__DATA EXTRACT__:

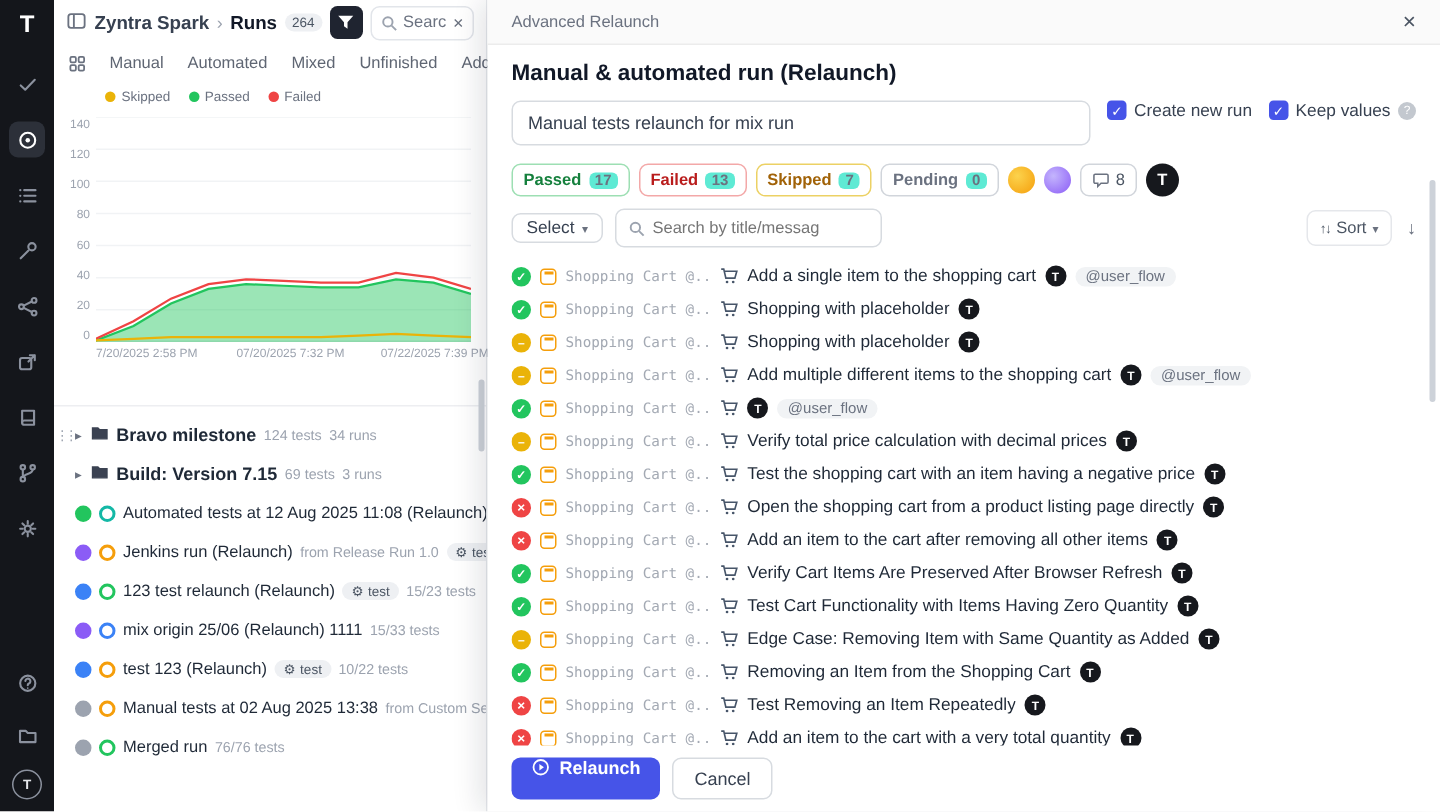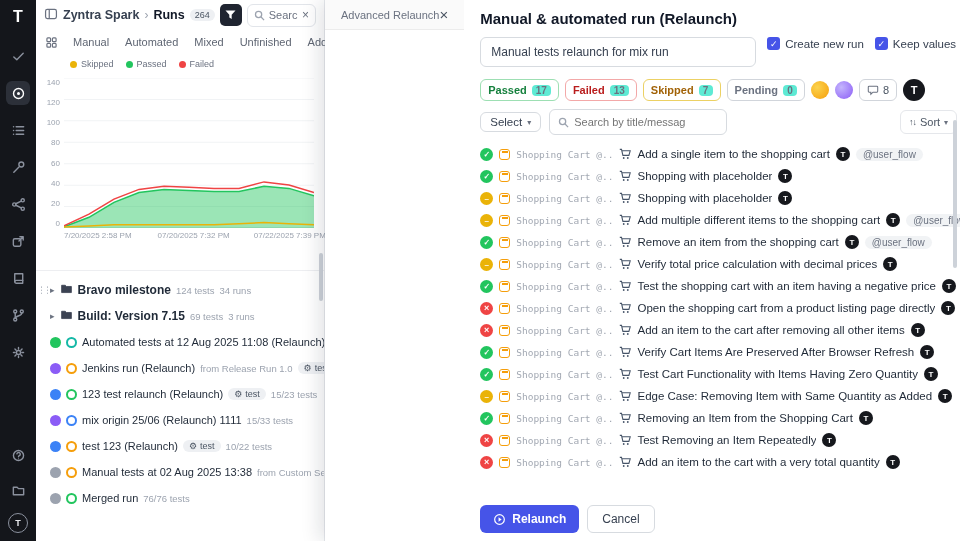--- a/index.html
+++ b/index.html
@@ -62,7 +62,7 @@
   .sb-modal{right:3px;top:120px;height:148px}
 
   
-  .modal{flex:1;display:flex;flex-direction:row;background:#fff;box-shadow:-6px 0 18px rgba(15,23,42,.12);position:relative;z-index:2;min-width:0}
+  .modal{flex:1;display:flex;flex-direction:column;background:#fff;box-shadow:-6px 0 18px rgba(15,23,42,.12);position:relative;z-index:2;min-width:0}
   .m-header{height:30px;background:#fafafa;border-bottom:1px solid #ececec;display:flex;align-items:center;padding:0 16px;font-size:11px;color:#6b7280;flex-shrink:0}
   .m-close{margin-left:auto;color:#4b5563;font-size:15px;cursor:pointer;line-height:1}
   .m-body{flex:1;display:flex;flex-direction:column;padding:10px 16px 8px;min-height:0}

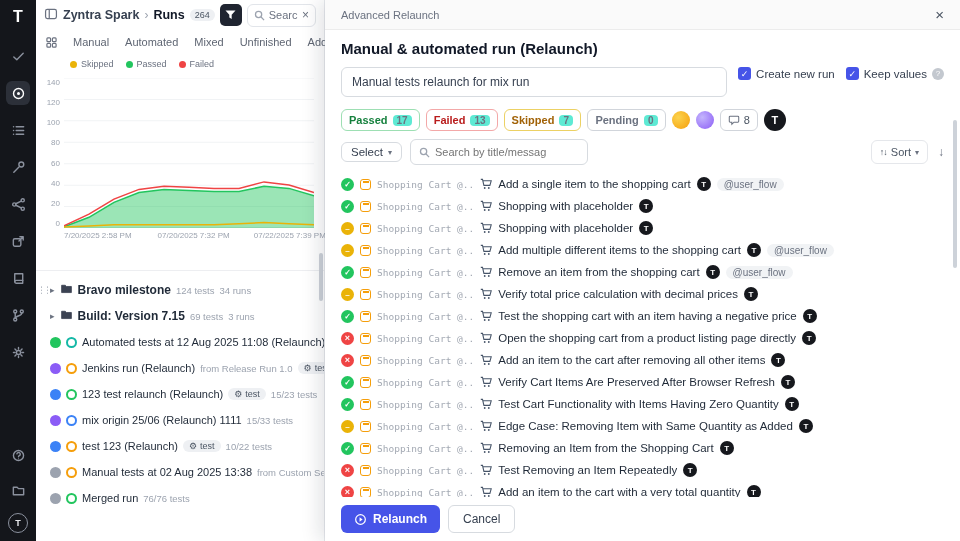--- a/index.html
+++ b/index.html
@@ -556,7 +556,6 @@
                 <circle cx="8.8" cy="10" r="0.9" fill="#475569" stroke="none"></circle>
               </svg>
             </span>
-            <span class="t-title">Remove an item from the shopping cart</span>
             <span class="mini-avatar">T</span>
             <span class="t-tag">@user_flow</span>
           </div>

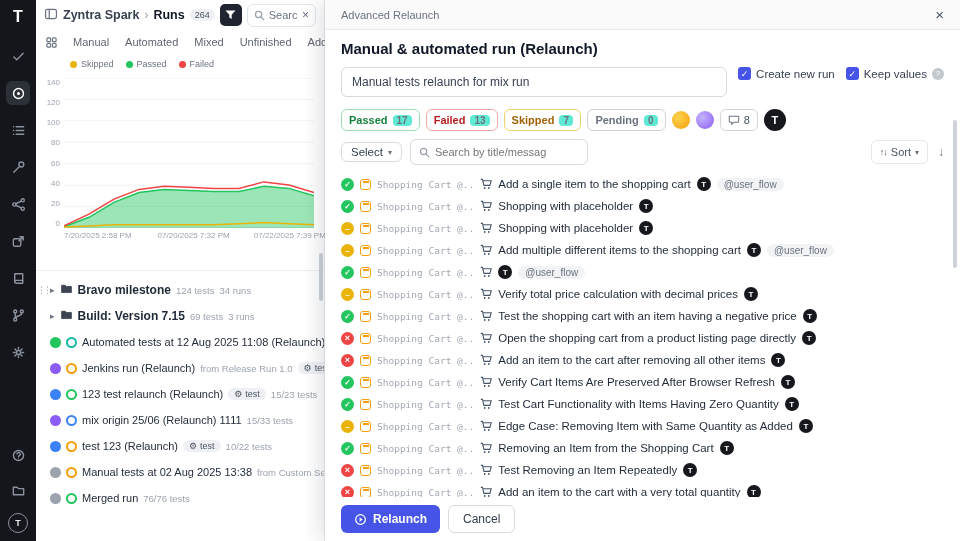--- a/index.html
+++ b/index.html
@@ -112,7 +112,7 @@
   .t-tag{background:#f1f3f5;border-radius:8px;padding:1px 7px;font-size:10px;color:#6b7280;white-space:nowrap;flex-shrink:0;cursor:pointer}
 
   .m-footer{display:flex;gap:8px;padding-top:8px;flex-shrink:0}
-  .btn-primary{display:flex;align-items:center;gap:6px;background:#4654e8;color:#fff;border:0;border-radius:6px;height:28px;padding:0 13px;font-size:12px;font-weight:600;cursor:pointer;font-family:"Liberation Sans",sans-serif}
+  .btn-primary{display:flex;gap:6px;background:#4654e8;color:#fff;border:0;border-radius:6px;height:28px;padding:0 13px;font-size:12px;font-weight:600;cursor:pointer;font-family:"Liberation Sans",sans-serif}
   .btn-secondary{display:flex;align-items:center;background:#fff;border:1px solid #d7dbe0;border-radius:6px;height:28px;padding:0 14px;font-size:12px;color:#374151;cursor:pointer;font-family:"Liberation Sans",sans-serif}
 </style>
 </head>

__ACTION ITEM__:
I would like the data above transcribed exactly, with its pictures left out.

__RESPONSE AREA__:
--- a/index.html
+++ b/index.html
@@ -62,7 +62,7 @@
   .sb-modal{right:3px;top:120px;height:148px}
 
   
-  .modal{flex:1;display:flex;flex-direction:row;background:#fff;box-shadow:-6px 0 18px rgba(15,23,42,.12);position:relative;z-index:2;min-width:0}
+  .modal{flex:1;display:flex;flex-direction:column;background:#fff;box-shadow:-6px 0 18px rgba(15,23,42,.12);position:relative;z-index:2;min-width:0}
   .m-header{height:30px;background:#fafafa;border-bottom:1px solid #ececec;display:flex;align-items:center;padding:0 16px;font-size:11px;color:#6b7280;flex-shrink:0}
   .m-close{margin-left:auto;color:#4b5563;font-size:15px;cursor:pointer;line-height:1}
   .m-body{flex:1;display:flex;flex-direction:column;padding:10px 16px 8px;min-height:0}

--- a/index.html
+++ b/index.html
@@ -556,7 +556,6 @@
                 <circle cx="8.8" cy="10" r="0.9" fill="#475569" stroke="none"></circle>
               </svg>
             </span>
-            <span class="t-title">Remove an item from the shopping cart</span>
             <span class="mini-avatar">T</span>
             <span class="t-tag">@user_flow</span>
           </div>

--- a/index.html
+++ b/index.html
@@ -112,7 +112,7 @@
   .t-tag{background:#f1f3f5;border-radius:8px;padding:1px 7px;font-size:10px;color:#6b7280;white-space:nowrap;flex-shrink:0;cursor:pointer}
 
   .m-footer{display:flex;gap:8px;padding-top:8px;flex-shrink:0}
-  .btn-primary{display:flex;align-items:center;gap:6px;background:#4654e8;color:#fff;border:0;border-radius:6px;height:28px;padding:0 13px;font-size:12px;font-weight:600;cursor:pointer;font-family:"Liberation Sans",sans-serif}
+  .btn-primary{display:flex;gap:6px;background:#4654e8;color:#fff;border:0;border-radius:6px;height:28px;padding:0 13px;font-size:12px;font-weight:600;cursor:pointer;font-family:"Liberation Sans",sans-serif}
   .btn-secondary{display:flex;align-items:center;background:#fff;border:1px solid #d7dbe0;border-radius:6px;height:28px;padding:0 14px;font-size:12px;color:#374151;cursor:pointer;font-family:"Liberation Sans",sans-serif}
 </style>
 </head>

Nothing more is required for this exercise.